=== EXERCISE DIRECTIONS ===
The lines to repeat are those below from the one containing "YONEX Women's Game" down to the one containing "total: 6262.49 -> 8553.93", both included; reproduce them exactly and nothing else.

=== Structured diff data ===
%%

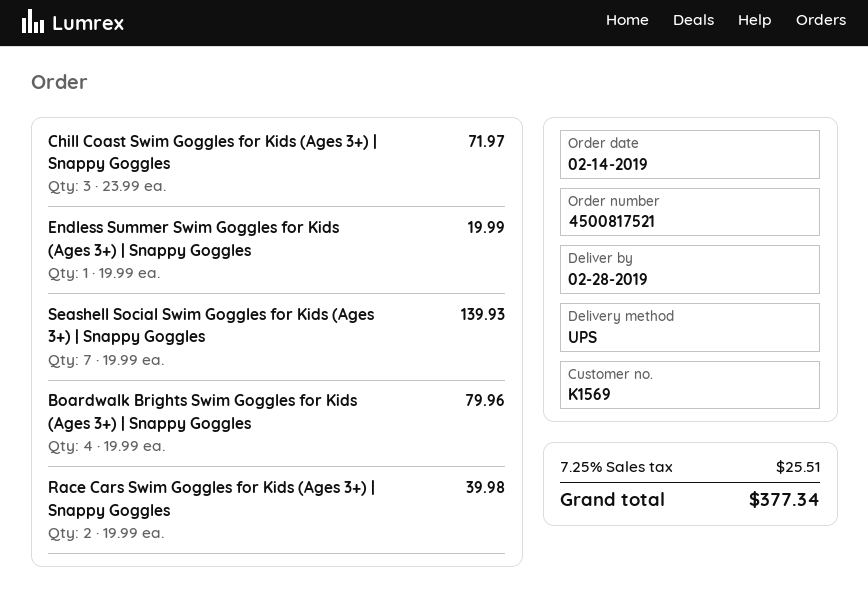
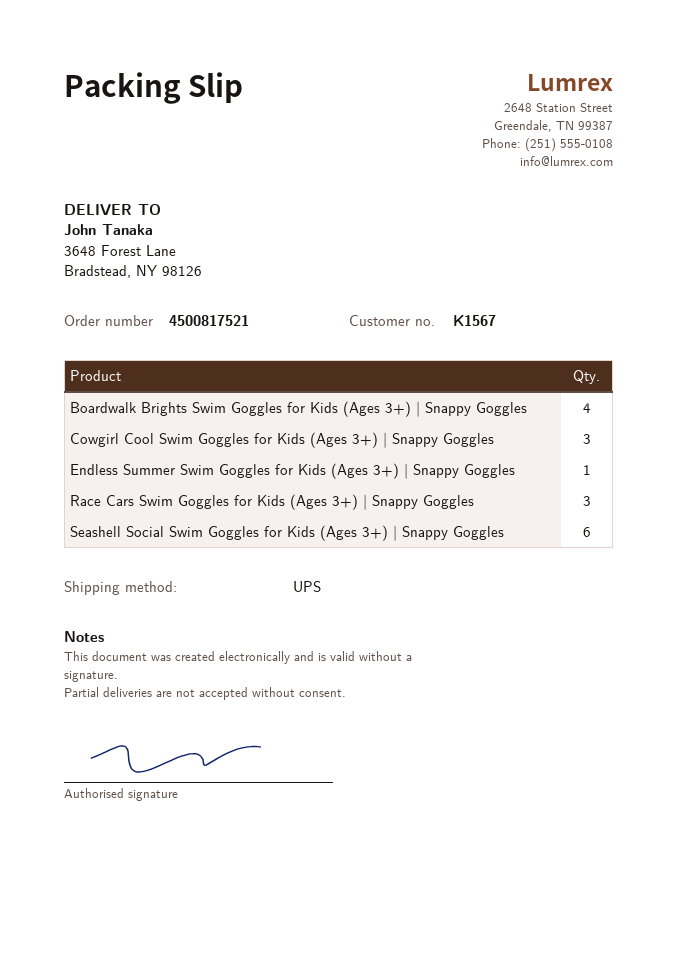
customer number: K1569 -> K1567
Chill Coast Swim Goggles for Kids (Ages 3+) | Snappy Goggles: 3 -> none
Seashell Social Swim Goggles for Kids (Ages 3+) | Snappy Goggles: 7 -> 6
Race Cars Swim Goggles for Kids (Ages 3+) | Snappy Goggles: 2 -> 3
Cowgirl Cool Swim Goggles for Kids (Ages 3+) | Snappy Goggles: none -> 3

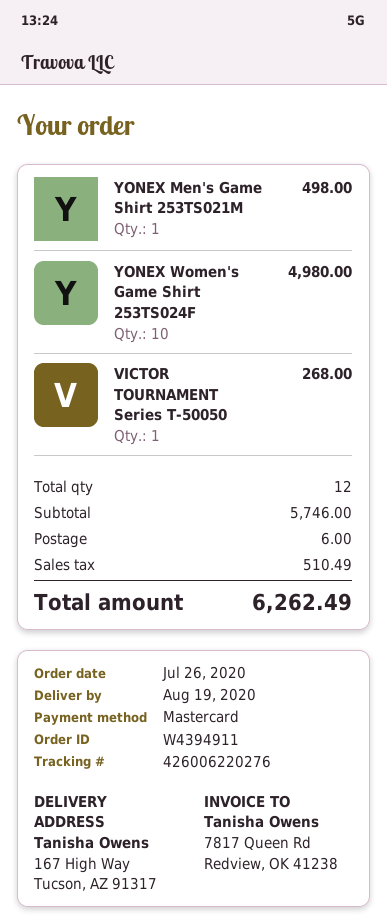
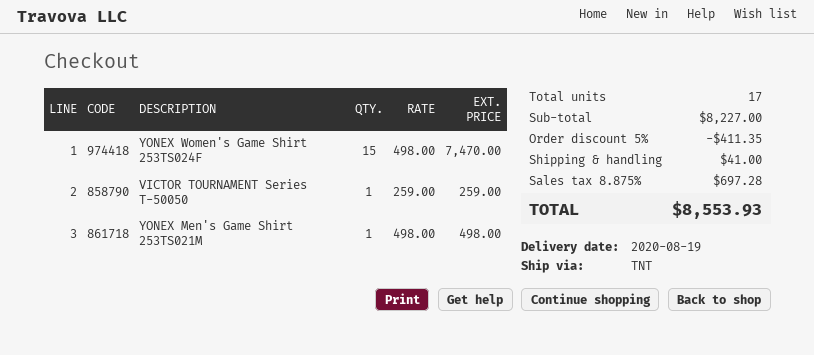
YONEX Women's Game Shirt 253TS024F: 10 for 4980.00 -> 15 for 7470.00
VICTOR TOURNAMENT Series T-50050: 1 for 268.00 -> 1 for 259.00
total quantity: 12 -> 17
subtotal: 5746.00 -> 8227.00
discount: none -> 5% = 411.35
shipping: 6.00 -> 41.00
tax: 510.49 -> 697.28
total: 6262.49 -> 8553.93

%%
%%

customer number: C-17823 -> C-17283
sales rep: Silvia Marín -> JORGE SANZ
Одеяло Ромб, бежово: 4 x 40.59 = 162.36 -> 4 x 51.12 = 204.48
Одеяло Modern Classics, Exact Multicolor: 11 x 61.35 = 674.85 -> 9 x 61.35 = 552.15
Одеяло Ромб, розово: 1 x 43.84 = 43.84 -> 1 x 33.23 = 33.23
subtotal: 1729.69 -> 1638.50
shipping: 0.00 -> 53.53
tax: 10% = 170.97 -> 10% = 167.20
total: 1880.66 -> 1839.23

%%

=== OUTPUT ===
YONEX Women's Game Shirt 253TS024F: 10 for 4980.00 -> 15 for 7470.00
VICTOR TOURNAMENT Series T-50050: 1 for 268.00 -> 1 for 259.00
total quantity: 12 -> 17
subtotal: 5746.00 -> 8227.00
discount: none -> 5% = 411.35
shipping: 6.00 -> 41.00
tax: 510.49 -> 697.28
total: 6262.49 -> 8553.93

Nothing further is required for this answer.